__TASK DATA__:
>>>>

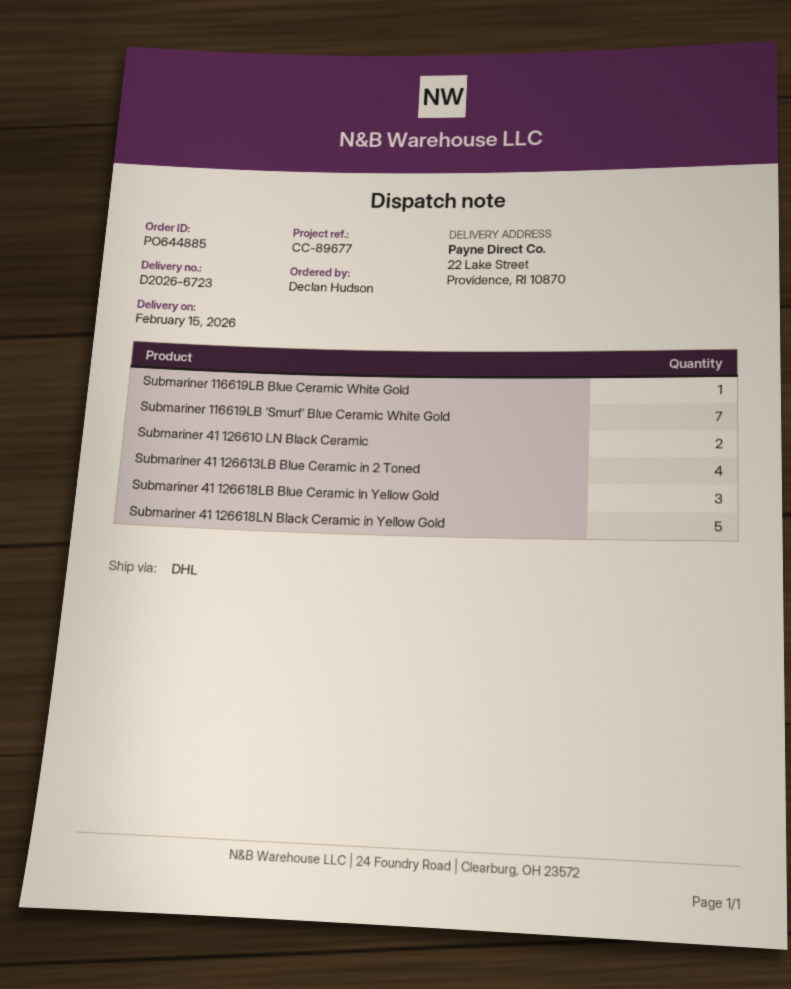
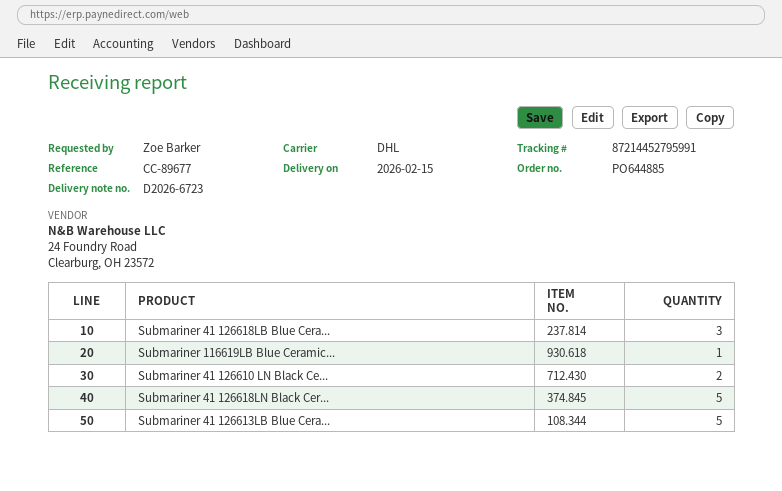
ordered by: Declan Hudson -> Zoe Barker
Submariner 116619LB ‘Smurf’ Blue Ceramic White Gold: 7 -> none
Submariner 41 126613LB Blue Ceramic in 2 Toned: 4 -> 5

<<<<
>>>>

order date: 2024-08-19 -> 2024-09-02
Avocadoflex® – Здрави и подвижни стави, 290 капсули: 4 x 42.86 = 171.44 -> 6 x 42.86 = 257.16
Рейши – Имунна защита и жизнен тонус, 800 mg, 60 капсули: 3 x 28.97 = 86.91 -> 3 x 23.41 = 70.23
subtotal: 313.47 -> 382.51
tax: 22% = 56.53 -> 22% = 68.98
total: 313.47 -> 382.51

<<<<

__AIM OF THE EXERCISE__:
When you reach the line in the material above that holds "ordered by: Declan Hudson -> Zoe Barker", begin reproducing lines exactly, and stop after the line that holds "Submariner 41 126613LB".

__WORKED SOLUTION__:
ordered by: Declan Hudson -> Zoe Barker
Submariner 116619LB ‘Smurf’ Blue Ceramic White Gold: 7 -> none
Submariner 41 126613LB Blue Ceramic in 2 Toned: 4 -> 5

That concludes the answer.